Gradually but inexorably, the nature of the American Jewish attachment to Israel began to change, to become more and more the province of the Orthodox. I do not begrudge the Orthodox their dominance. They didn’t steal Zionism from anyone. To a certain degree, non-Orthodox Jews have abdicated it. Regardless, the net effect is clear. Survey data tells us that Orthodox Jews in this country are twice as likely as Conservative Jews, four times as likely as Reform Jews, and eight times as likely as unaffiliated Jews to have a deep, ongoing relationship with Israel — meaning repeated visits, time spent studying there, friends and family living there. In particular, the “gap year” between graduating from high school and entering college, which often involves study at a yeshiva somewhere in the occupied territories, has bred a deeper affiliation with the Greater Israel of the settlement project.

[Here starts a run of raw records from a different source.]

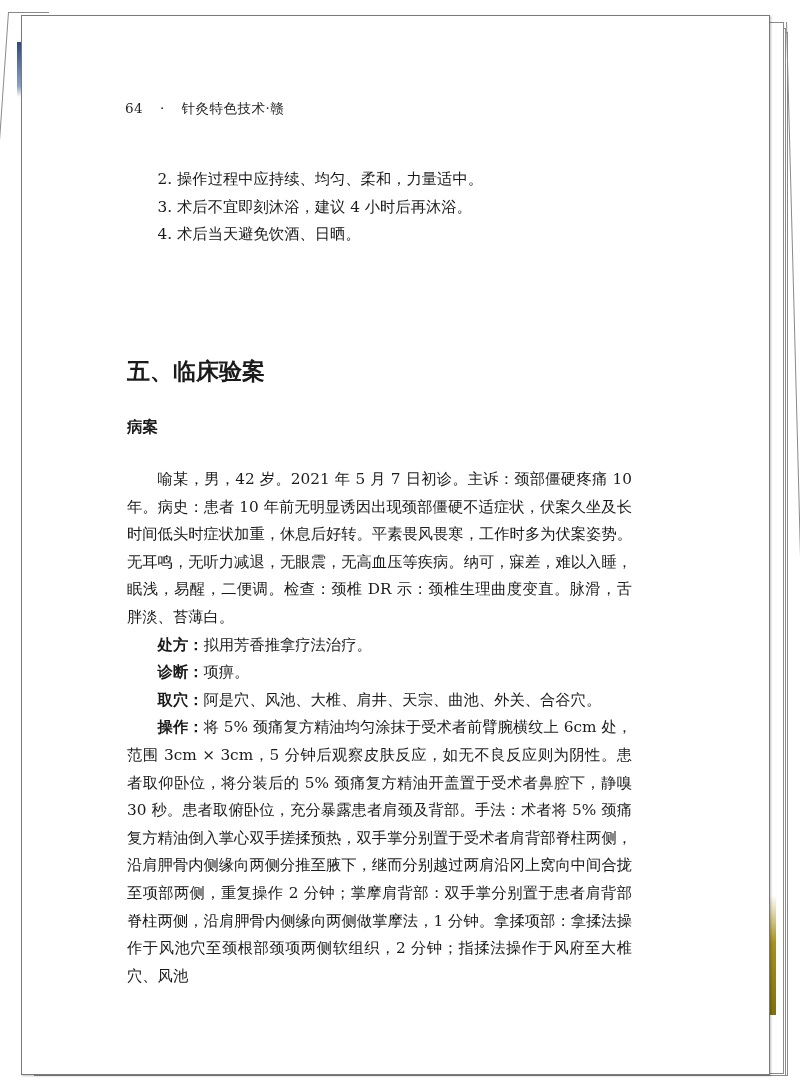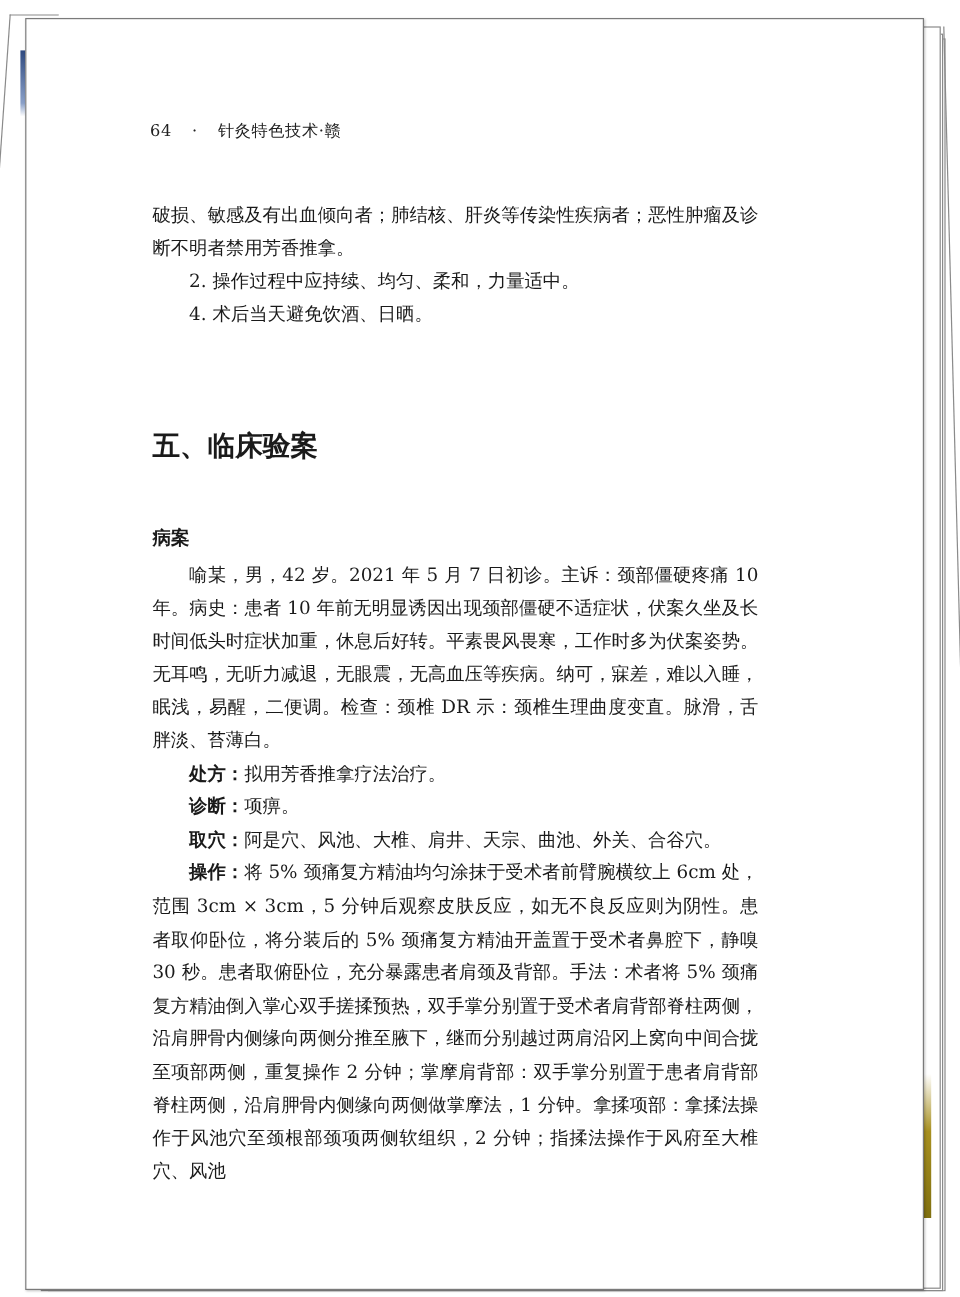"破损、敏感及有出血倾向者；肺结核、肝炎等传染性疾病者；恶性肿瘤及诊断不明者禁用芳" p.p { html: <p>破损、敏感及有出血倾向者；肺结核、肝炎等传染性疾病者；恶性肿瘤及诊断不明者禁用芳香推拿。</p> -> none }
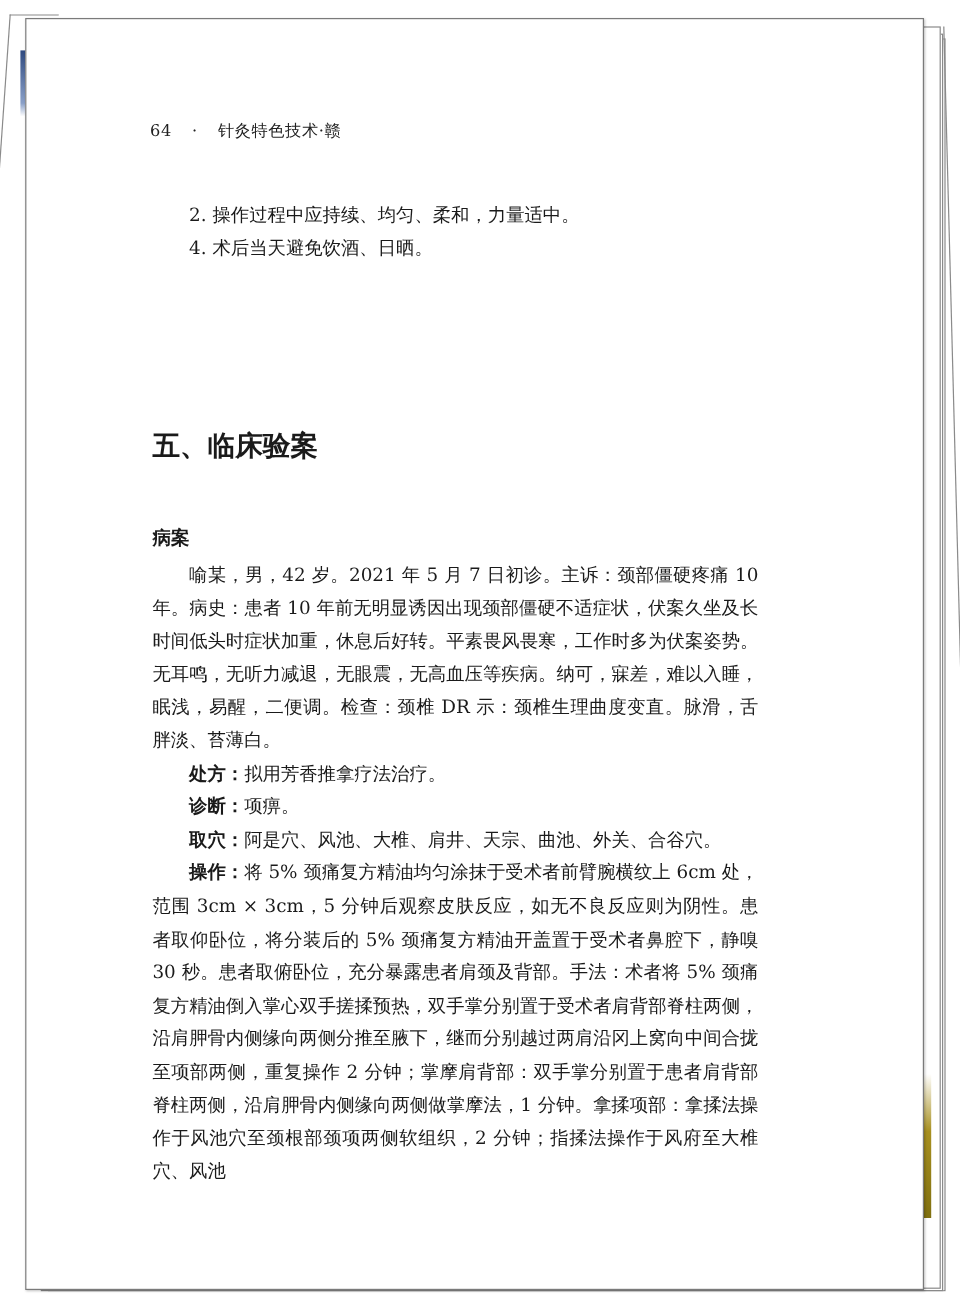"3. 术后不宜即刻沐浴，建议 4 小时后再沐浴。" p.p { html: none -> <p>3. 术后不宜即刻沐浴，建议 4 小时后再沐浴。</p> }
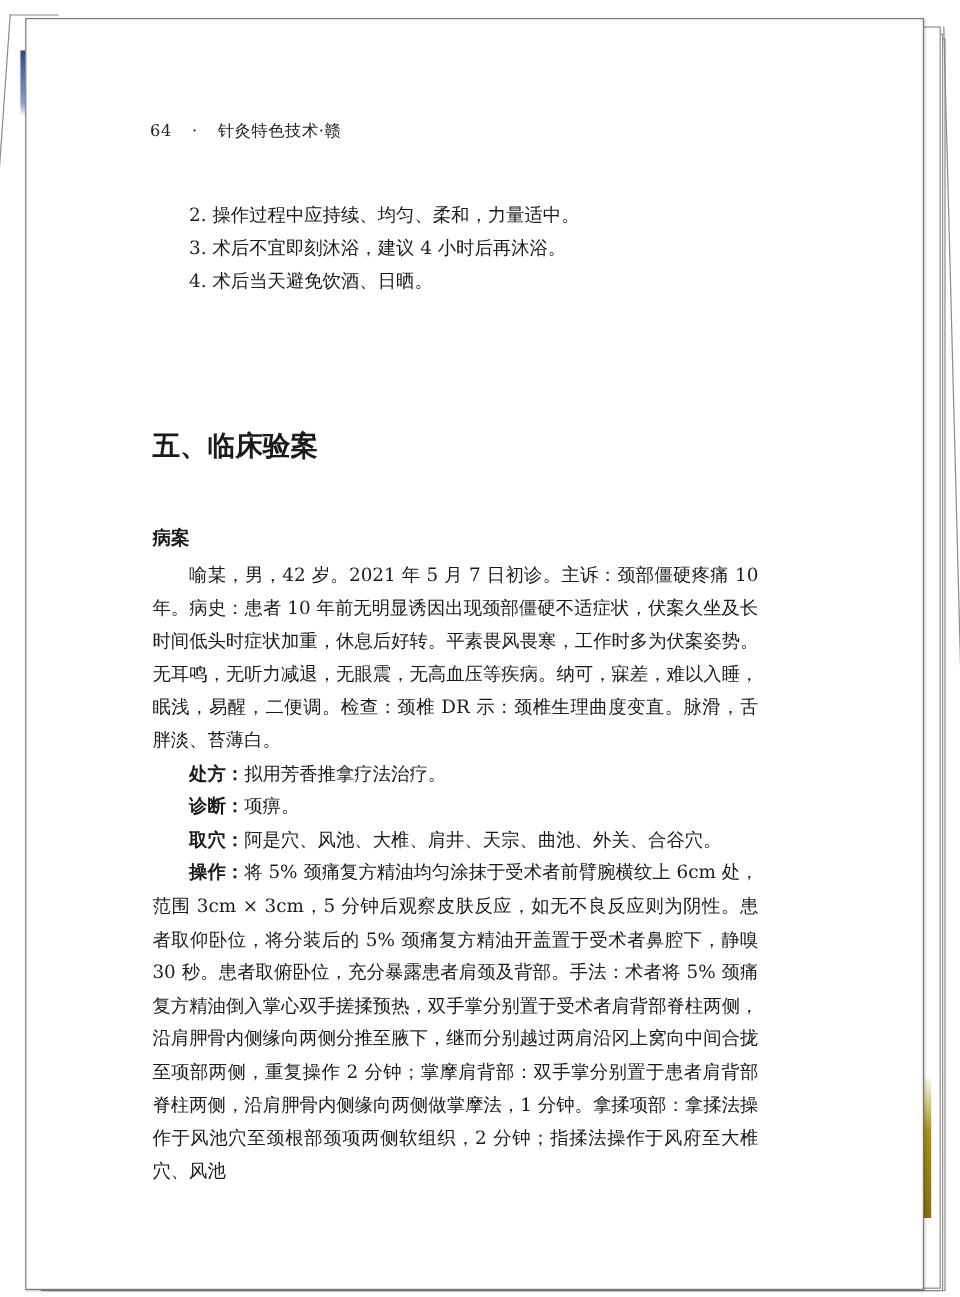"病案" h3.h3 { top: 272px -> 251px }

In that alignment, America’s centrist and Modern Orthodox are the brethren of Israel’s religious nationalists. This attachment of American Jews to Israel in this very selective way has had tremendous — and, by my lights, catastrophic — consequences for Jewish unity in both America and Israel. In wave after wave of the past 30 years, the Zionist consensus between Jews in the United States and Israel has cracked. In the first intifada of the late 1980s, for the first time since statehood, prominent mainstream American Jews, from Rabbi Arthur Hertzberg to Woody Allen, publicly criticized Israel. The first intifada also led to a moral and strategic awakening within Israel itself about how untenable an ongoing occupation would be. That realization led to the Oslo period. Yet the Oslo period, as we can now see in the fullness of time, drove the divide so deep that, of course, a pro-settlement radical assassinated Yitzhak Rabin, the prime minister who had signed the accords with Yasser Arafat.
In the Israel election less than a year after Rabin’s assassination, the American partisan divide began to map itself onto Israeli politics.